Interactions. The significant interaction between LVH and GFR on ASCVD outcomes is consistent with prior studies that have demonstrated that level of kidney function is an independent risk factor for outcomes in individuals who already have CVD (14). The interaction should, however, be interpreted with caution. First, the method used to define the presence of LVH is insensitive, and, second, the interaction was not one of our a priori hypotheses.
Potential explanations as to why level of kidney function may be a risk factor for outcomes
There are several theoretical but unproven explanations as to why the level of kidney function may be an independent risk factor for ASCVD outcomes. First, a decrease in the level of kidney function may be associated with increased levels of nontraditional CVD risk factors, such as elevated homocysteine levels, oxidative stress, and remnant cholesterol particles, that were not measured in the study and, therefore, not adjusted for in our analysis. Second, there may be residual confounding from variables for which we have adjusted. For example, a decrease in level of kidney function at baseline may be a marker of the severity of prior vascular damage (including subclinical cardiac disease) due to hypertension. Third, reduced kidney function itself may be a risk factor for progression of ventricular remodeling and cardiac dysfunction.
Nonlinear versus linear association of GFR with ASCVD
Our results show that, although we were able to establish an optimum GFR cut-point (78 ml/min/1.73 m2), a two-slope model did not fit the data better than a one-slope linear model.

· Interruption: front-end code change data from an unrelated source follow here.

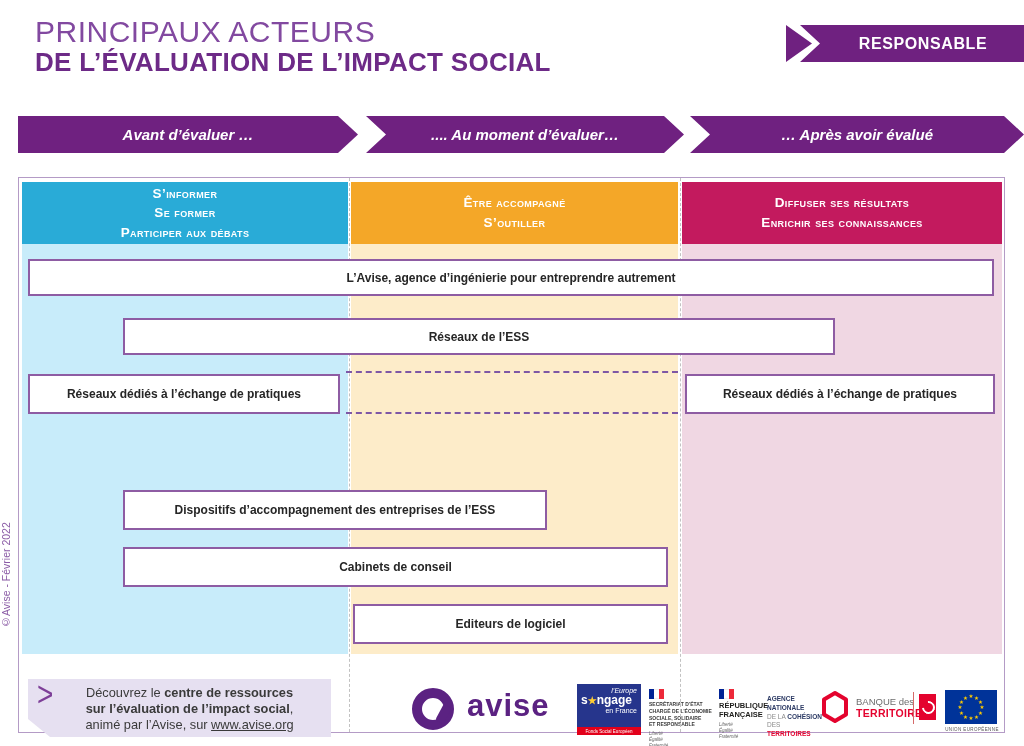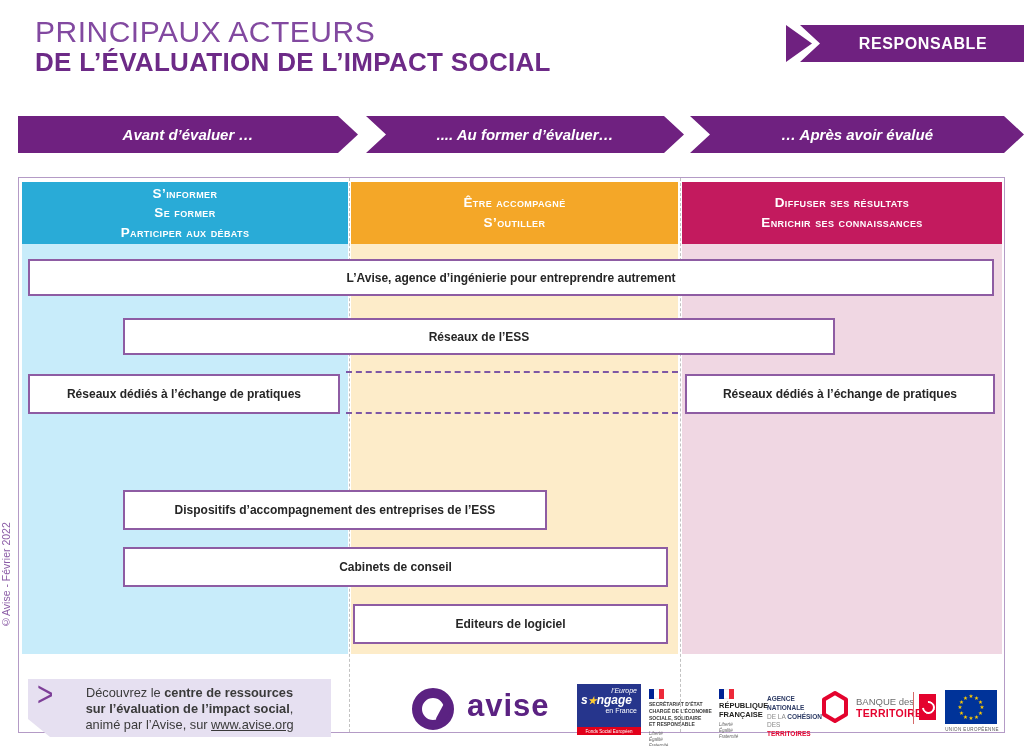--- a/index.html
+++ b/index.html
@@ -74,21 +74,21 @@
 
   .avise-logo { position:absolute; left:412px; top:688px; display:flex; align-items:flex-start; gap:13px; }
   .avise-ring { position:relative; width:42px; height:42px; border:10px solid #5b2282; border-radius:50%; }
   .avise-tail { position:absolute; right:-4px; bottom:-3px; width:9px; height:18px; background:#5b2282;
                 border-radius:2px; transform:rotate(28deg); }
   .avise-word { font-size:31px; font-weight:700; color:#5b2282; letter-spacing:1px; }
 
   .logo-europe { position:absolute; left:577px; top:684px; width:64px; height:51px; background:#26358c;
                  color:#fff; font-size:7px; overflow:hidden; }
   .logo-europe .le1 { text-align:right; padding:3px 4px 0 0; font-style:italic; }
-  .logo-europe .le2 { font-size:12px; font-weight:700; padding-left:4px; margin-top:-1px;font-style:italic; }
+  .logo-europe .le2 { font-size:12px; font-weight:700; padding-left:4px; margin-top:-1px; }
   .logo-europe .star { color:#ffcc33; font-size:10px; }
   .logo-europe .le3 { text-align:right; padding-right:4px; }
   .logo-europe .strip { position:absolute; bottom:0; left:0; right:0; height:8px; background:#e2001a;
                         font-size:4.5px; display:flex; align-items:center; justify-content:center; }
 
   .flag { width:15px; height:10px; display:flex; margin-bottom:2px; }
   .flag div { flex:1; } .flag .fb { background:#002395; } .flag .fw { background:#fff; border-top:1px solid #eee; border-bottom:1px solid #eee; } .flag .fr { background:#ed2939; }
 
   .logo-secretariat { position:absolute; left:649px; top:689px; width:66px; font-size:5px; font-weight:700;
                       color:#3a3a3a; line-height:1.35; }
@@ -124,21 +124,21 @@
 
   <div class="title">
     <div class="t1">PRINCIPAUX ACTEURS</div>
     <div class="t2">DE L’ÉVALUATION DE L’IMPACT SOCIAL</div>
   </div>
 
   <div class="badge-tri"></div>
   <div class="badge-band">RESPONSABLE</div>
 
   <div class="phase p1">Avant d’évaluer …</div>
-  <div class="phase p2">.... Au former d’évaluer…</div>
+  <div class="phase p2">.... Au moment d’évaluer…</div>
   <div class="phase p3">… Après avoir évalué</div>
 
   <div class="matrix">
 
     <div class="col c1">
       <div class="col-header">
         <span>S’informer</span>
         <span>Se former</span>
         <span>Participer aux débats</span>
       </div>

Therefore, in the ARIC study, there is no clear threshold level of GFR above which the adjusted risk for ASCVD is not lower at a higher GFR.
Study limitations
There are three potential limitations of our analyses. First, recent studies have shown that albuminuria, an alternate marker for the presence of kidney disease, may be an independent risk factor for CVD outcomes (20). Unfortunately, urinalyses were not performed in ARIC, and we, therefore, could not adjust for the presence of albuminuria. Second, we are unable to account for differences or clustering of outcomes due to the center effect. This is due to the fact that the public use database does not provide center information because of concern of confidentiality. Although we are unable to completely overcome this limitation, we have endeavored to control for all variables that may track with center location such as education, ethnicity, and numerous other comorbidities. Third, indirect calibration of serum creatinine to the NHANES III study is not as precise as a direct comparison. However, this calibration resulted in GFR estimates that are more similar to direct inulin measurements supporting its use.
Conclusions
The level of kidney function is an independent risk factor for ASCVD in middle-aged subjects who are not selected for being at higher risk for CVD.